On spectra of Koopman, groupoid and quasi-regular representations

TL;DR

This paper explores the spectral relationships between Koopman, groupoid, and quasi-regular representations of countable groups, revealing their equivalences under certain conditions and providing new examples of irreducible representations.

Contribution

It establishes conditions under which these representations are weakly equivalent or contained, and computes spectra for specific group actions, advancing understanding of their interrelations.

Findings

Groupoid and quasi-regular representations are weakly equivalent to Koopman representations under ergodic actions.

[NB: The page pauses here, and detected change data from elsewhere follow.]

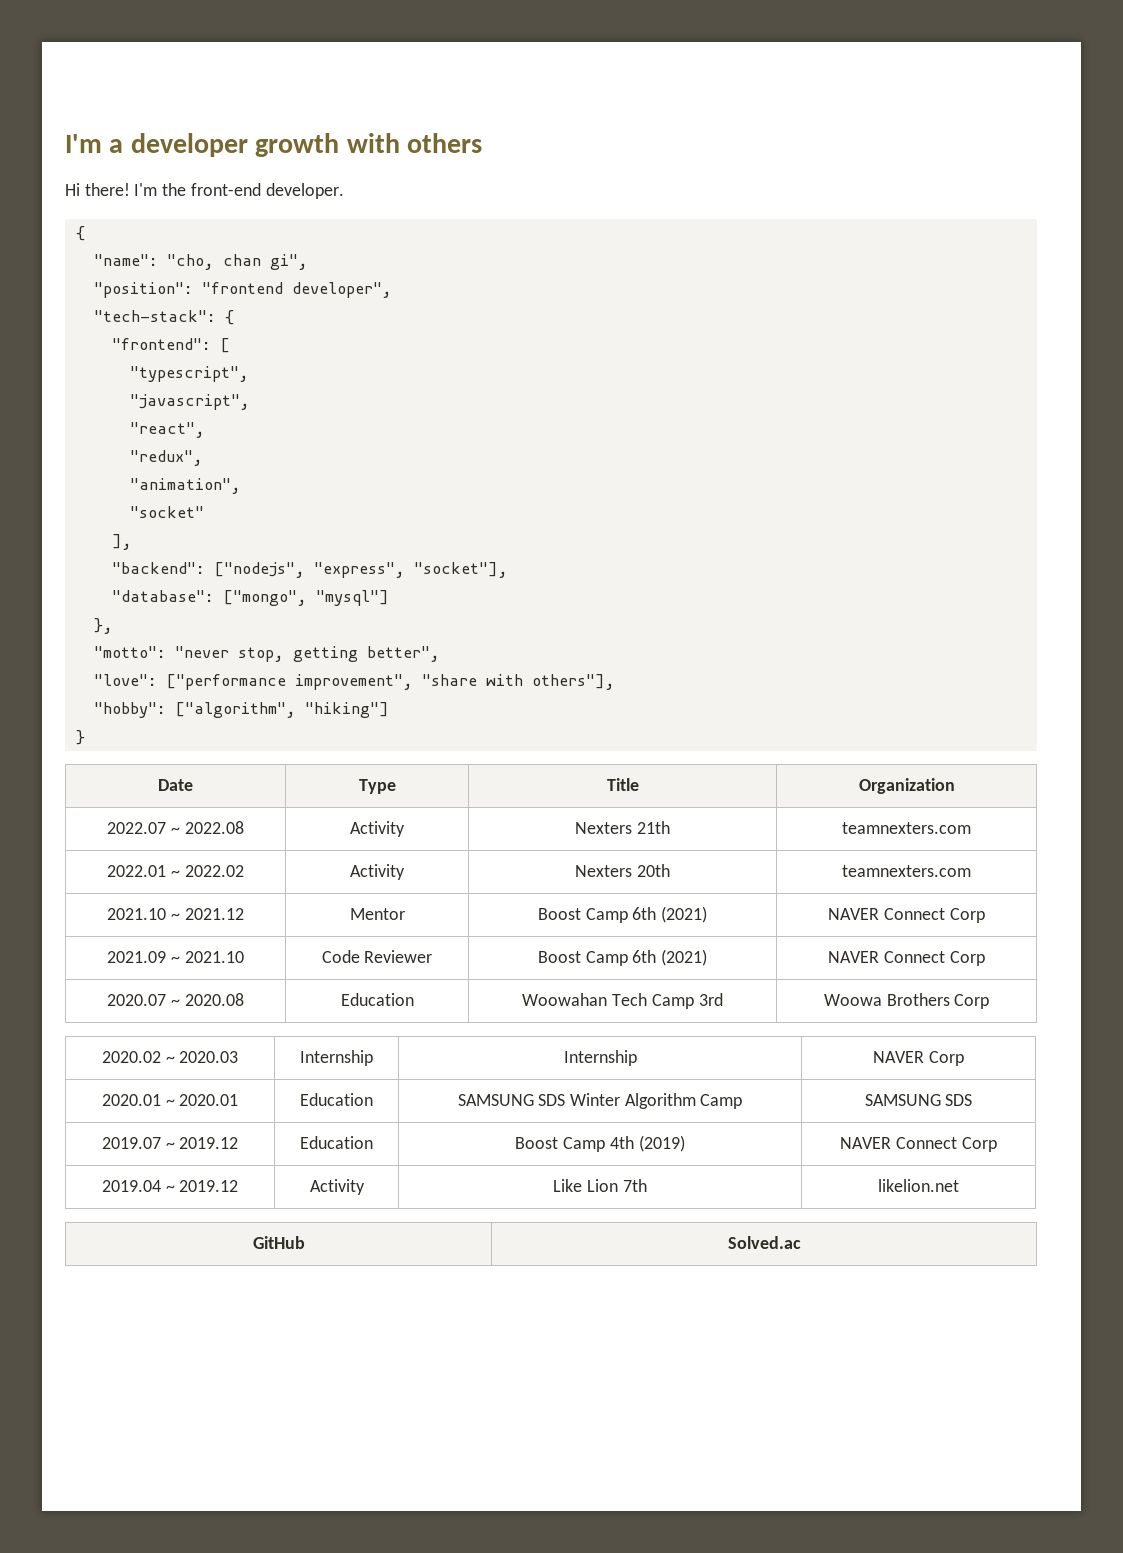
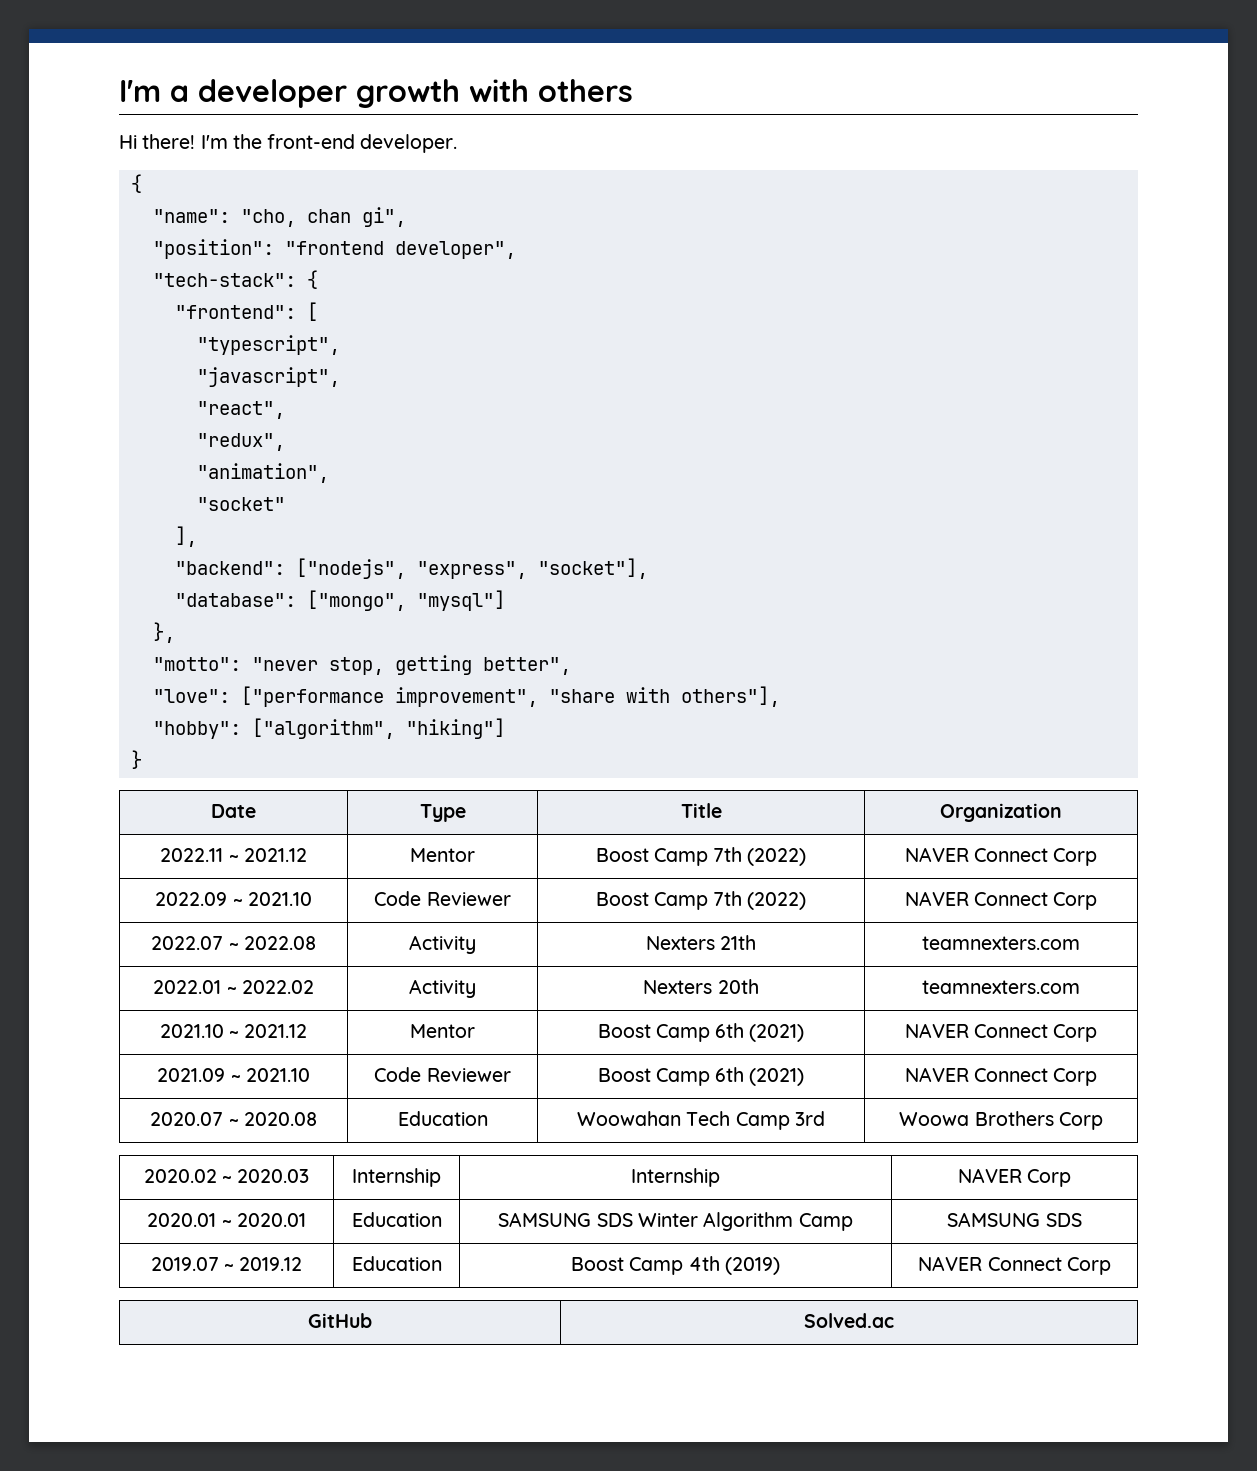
(955, 786) none -> [160,848,307,862] [410,848,475,862] [595,847,807,866] [904,847,1098,866] [155,892,312,906] [374,891,511,906] [595,891,807,910] [904,891,1098,910] // 2022.11 ~ 2021.12 | Mentor | Boost Camp 7th (2022) | NAVER Connect Corp // 2022.09 ~ 2021.10 | Code Reviewer | Boost Camp 7th (2022) | NAVER Connect Corp
[101,1180,239,1192] [309,1179,365,1195] [553,1179,647,1192] [878,1179,959,1192] // 2019.04 ~ 2019.12 | Activity | Like Lion 7th | likelion.net -> (1111, 1266) none

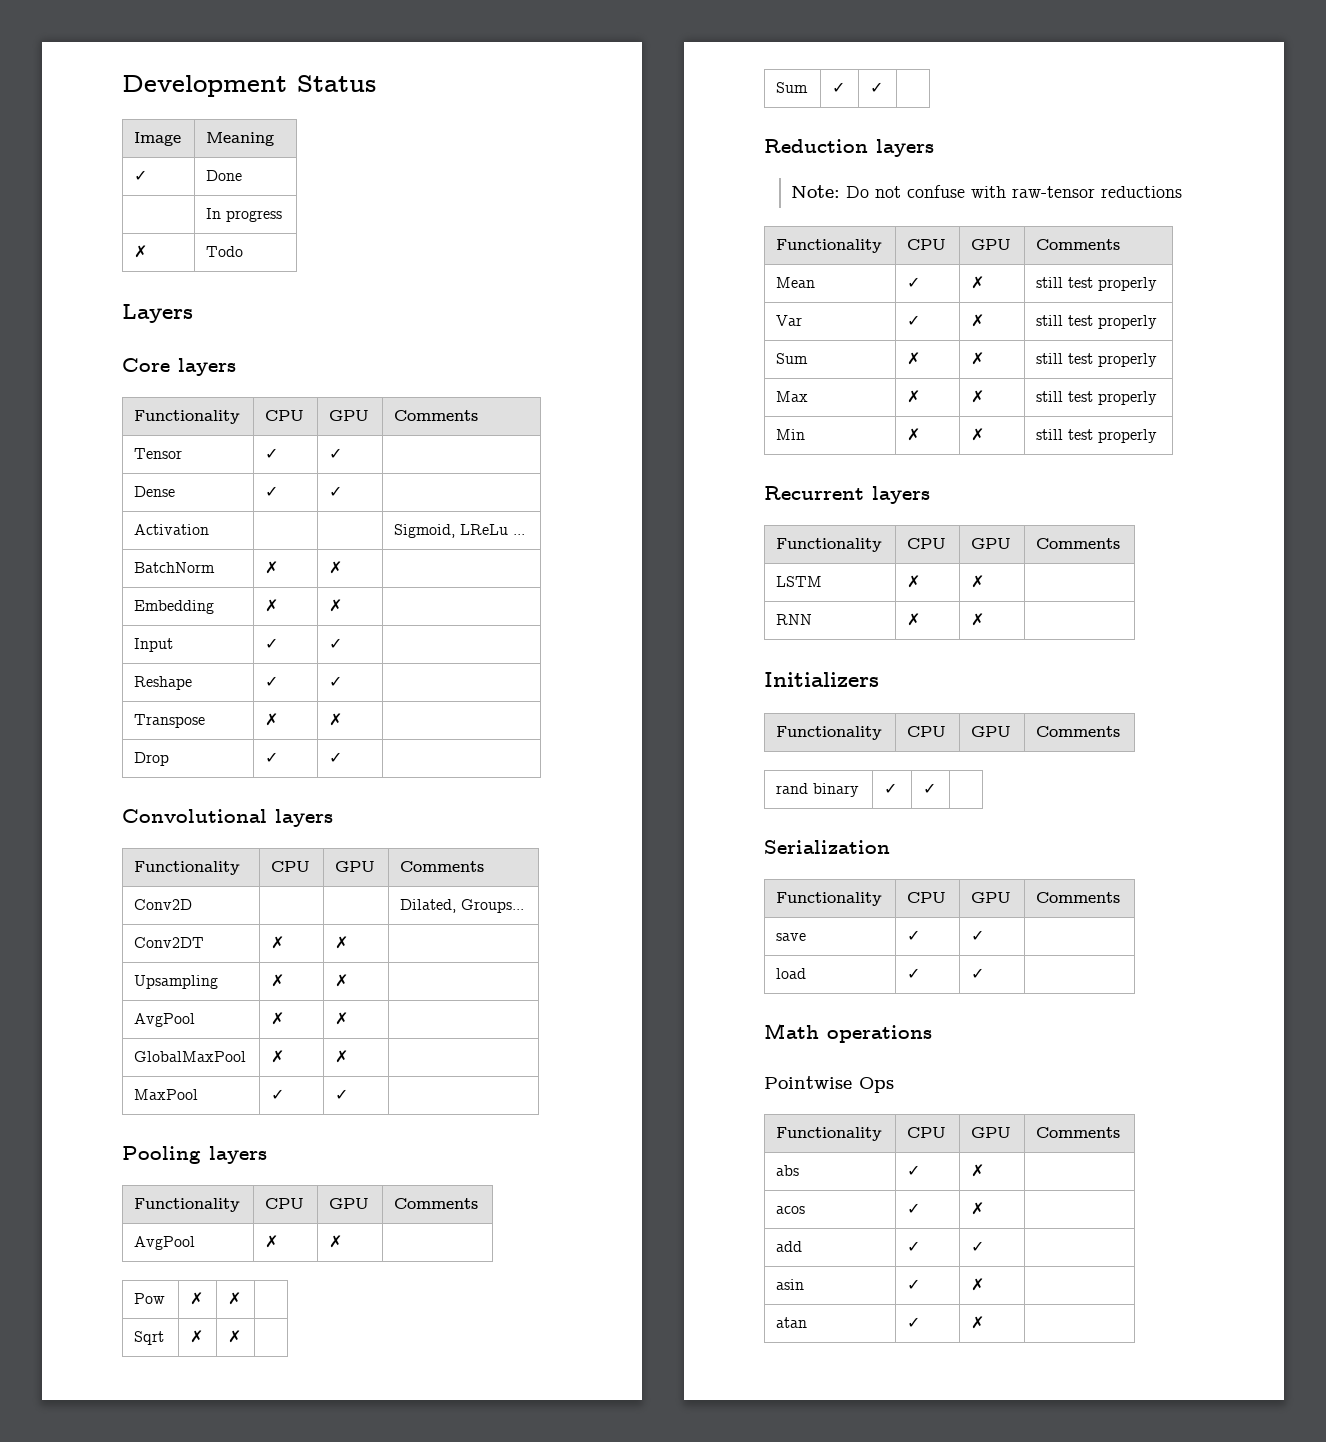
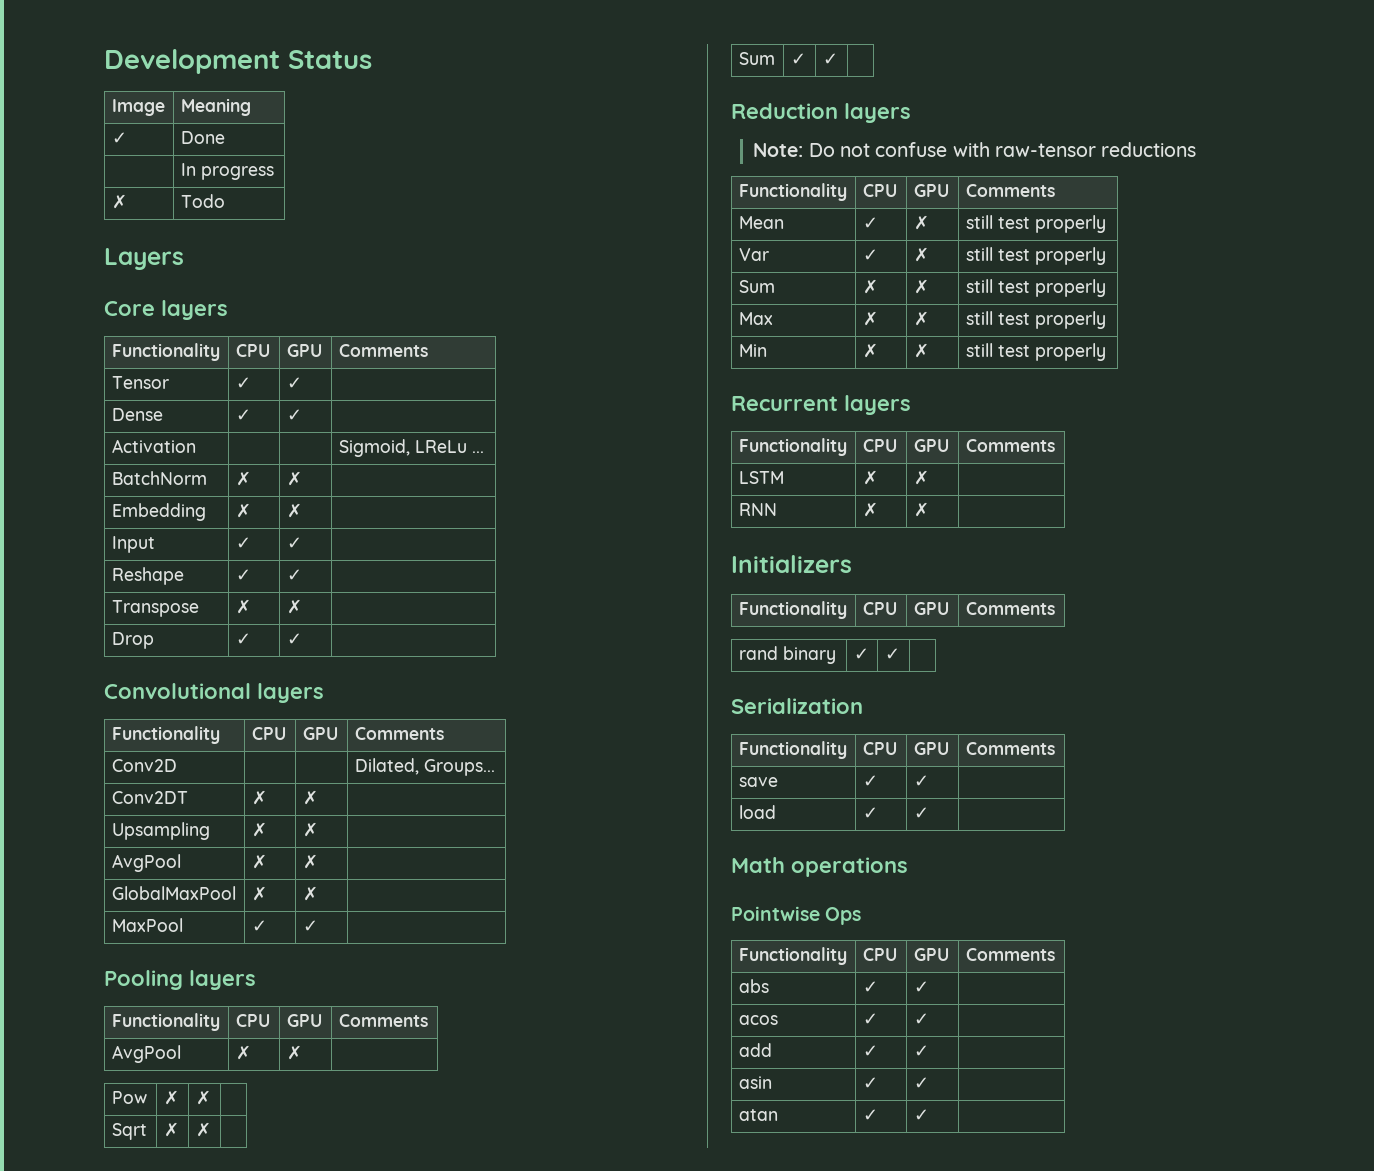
[971,1164,985,1177] ✗ -> [913,981,929,993] ✓
[971,1202,985,1215] ✗ -> [913,1013,929,1025] ✓
[971,1278,985,1291] ✗ -> [913,1077,929,1089] ✓
[971,1316,985,1329] ✗ -> [913,1109,929,1121] ✓

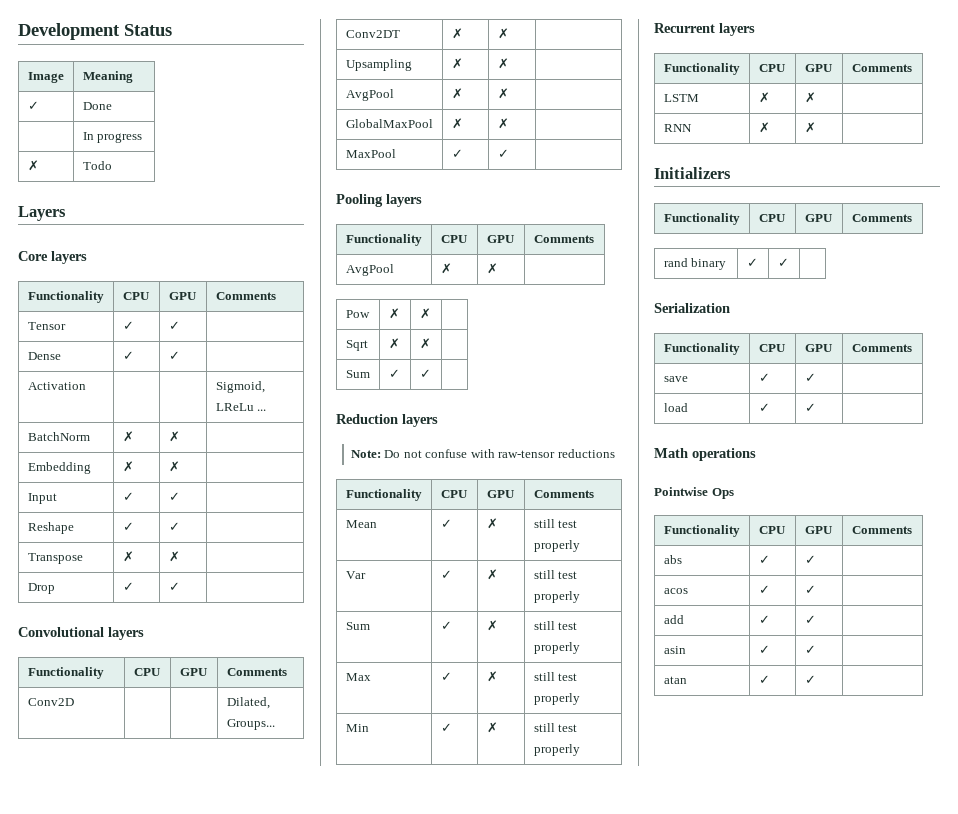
[862,279,878,294] ✗ -> [440,621,452,630] ✓
[862,311,878,326] ✗ -> [440,672,452,681] ✓
[862,343,878,358] ✗ -> [440,723,452,732] ✓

For hyperfinite actions, Koopman and groupoid representations are weakly equivalent.

Spectra of representations for a specific intermediate growth group are explicitly calculated.

Abstract

In this paper we investigate relations between Koopman, groupoid and quasi-regular representations of countable groups. We show that for an ergodic measure class preserving action of a countable group G on a standard Borel space the associated groupoid and quasi-regular representations are weakly equivalent and weakly contained in the Koopman representation. Moreover, if the action is hyperfinite then the Koopman representation is weakly equivalent to the groupoid. As a corollary of our results we obtain a continuum of pairwise disjoint pairwise equivalent irreducible representations of weakly branch groups. As an illustration we calculate spectra of regular, Koopman and groupoid representations associated to the action of the 2-group of intermediate growth constructed by the second author in 1980.